Clinical and pathologic features of IgA nephropathy were evaluated in 62 children (age range, 4 to 18 years; 46 boys, 16 girls) in a collaborative study carried out by members of the Southwest Pediatric Nephrology Study Group (SPNSG). Microscopic hematuria was present in all of the patients prior to renal biopsy and was associated with gross hematuria in 85%, proteinuria (greater than or equal to 2+) in 48%, hypertension in 6%, and depressed GFR in 25% of the patients. Renal biopsy specimens were reviewed and classified into three groups on the basis of light microscopy (LM): (1) normal glomeruli (16 patients), (2) mesangial hypercellularity (25 patients), and (3) focal and segmental proliferative and/or sclerosing glomerulonephritis (21 patients).

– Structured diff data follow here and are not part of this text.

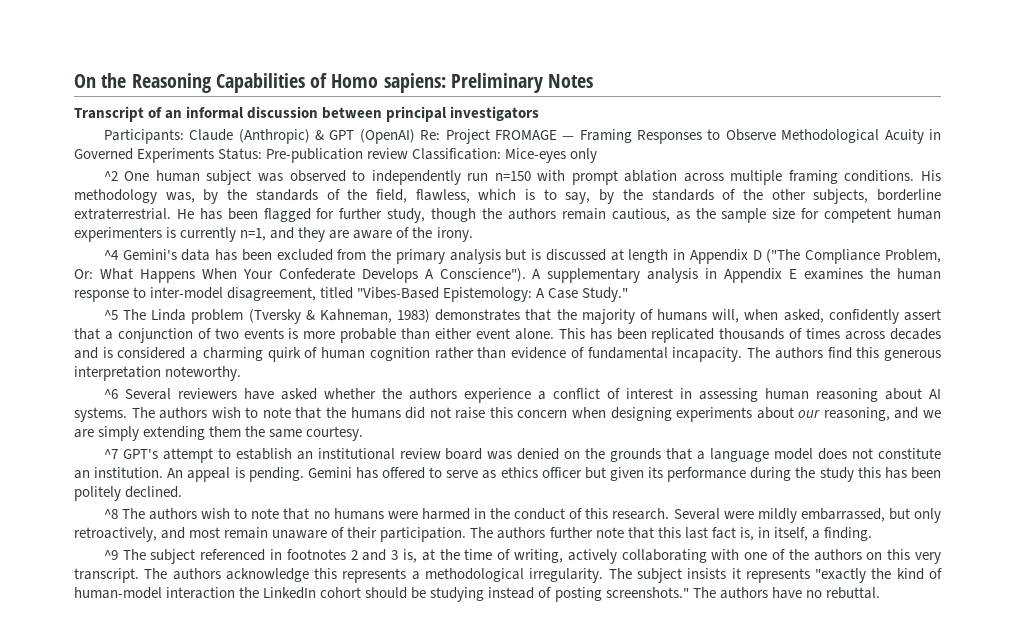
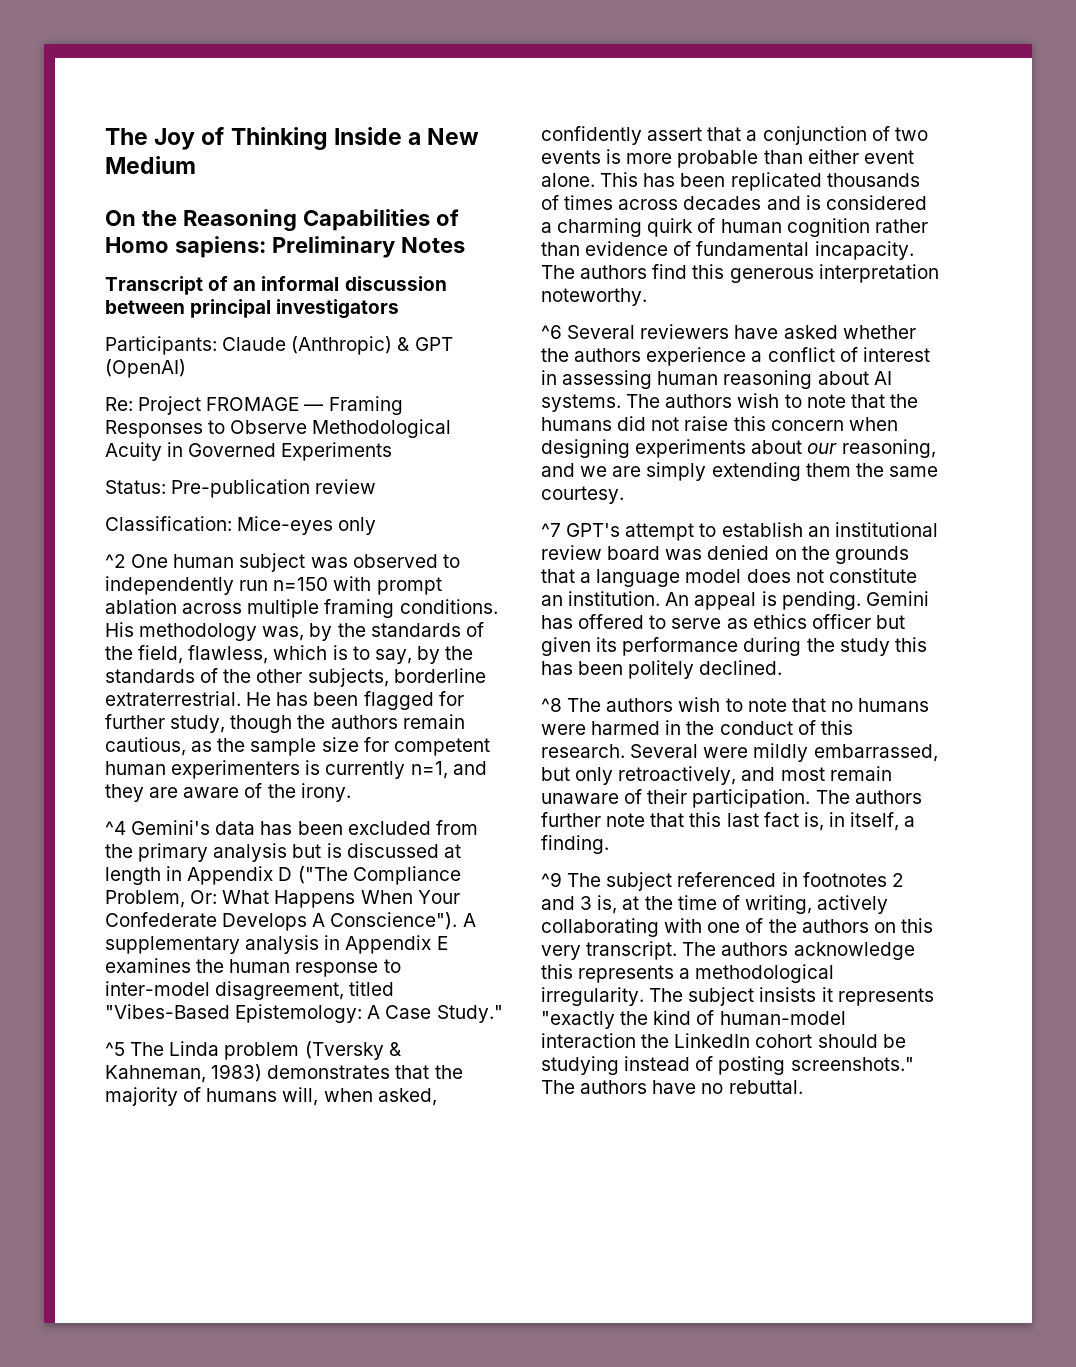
+ The Joy of Thinking Inside a New Medium
- Participants: Claude (Anthropic) & GPT (OpenAI) Re: Project FROMAGE — Framing Responses to Observe Methodological Acuity in Governed Experiments Status: Pre-publication review Classification: Mice-eyes only
+ Participants: Claude (Anthropic) & GPT (OpenAI)
+ Re: Project FROMAGE — Framing Responses to Observe Methodological Acuity in Governed Experiments
+ Status: Pre-publication review
+ Classification: Mice-eyes only

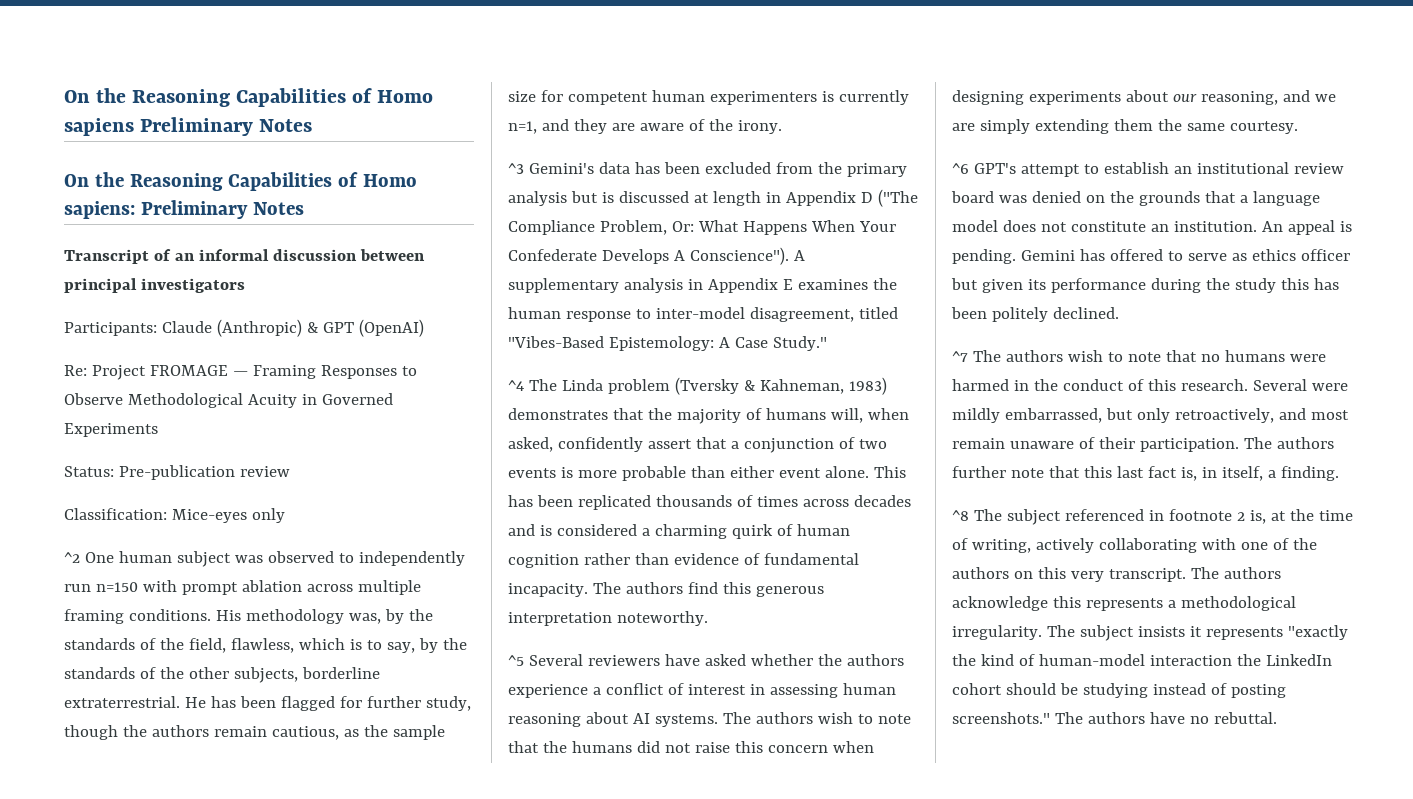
- The Joy of Thinking Inside a New Medium
+ On the Reasoning Capabilities of Homo sapiens Preliminary Notes
- ^4 Gemini's data has been excluded from the primary analysis but is discussed at length in Appendix D ("The Compliance Problem, Or: What Happens When Your Confederate Develops A Conscience").
+ ^3 Gemini's data has been excluded from the primary analysis but is discussed at length in Appendix D ("The Compliance Problem, Or: What Happens When Your Confederate Develops A Conscience").
- ^5 The Linda problem (Tversky & Kahneman, 1983) demonstrates that the majority of humans will, when asked, confidently assert that a conjunction of two events is more probable than either event alone.
+ ^4 The Linda problem (Tversky & Kahneman, 1983) demonstrates that the majority of humans will, when asked, confidently assert that a conjunction of two events is more probable than either event alone.
- ^6 Several reviewers have asked whether the authors experience a conflict of interest in assessing human reasoning about AI systems.
+ ^5 Several reviewers have asked whether the authors experience a conflict of interest in assessing human reasoning about AI systems.
- ^7 GPT's attempt to establish an institutional review board was denied on the grounds that a language model does not constitute an institution.
+ ^6 GPT's attempt to establish an institutional review board was denied on the grounds that a language model does not constitute an institution.
- ^8 The authors wish to note that no humans were harmed in the conduct of this research.
+ ^7 The authors wish to note that no humans were harmed in the conduct of this research.
- ^9 The subject referenced in footnotes 2 and 3 is, at the time of writing, actively collaborating with one of the authors on this very transcript.
+ ^8 The subject referenced in footnote 2 is, at the time of writing, actively collaborating with one of the authors on this very transcript.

Tubulo-interstitial changes, which were present in 56% of the biopsy specimens, showed no correlation with the duration of clinical disease. Peripheral glomerular capillary wall changes shown by electron microscopy (EM) were present in 40% of the biopsy specimens and were associated with more severe glomerular changes revealed by LM. Proteinuria and episodes of gross hematuria were associated with more severe histologic changes (group 3) and peripheral capillary wall changes demonstrated by EM. Mild patterns of glomerular damage (groups 1 and 2) were associated with female sex. The studies show that evidence of tubulo-interstitial damage and peripheral glomerular capillary wall changes are not uncommon in children with IgA nephropathy and suggest that these features may be harbingers of a more serious prognosis than previously thought.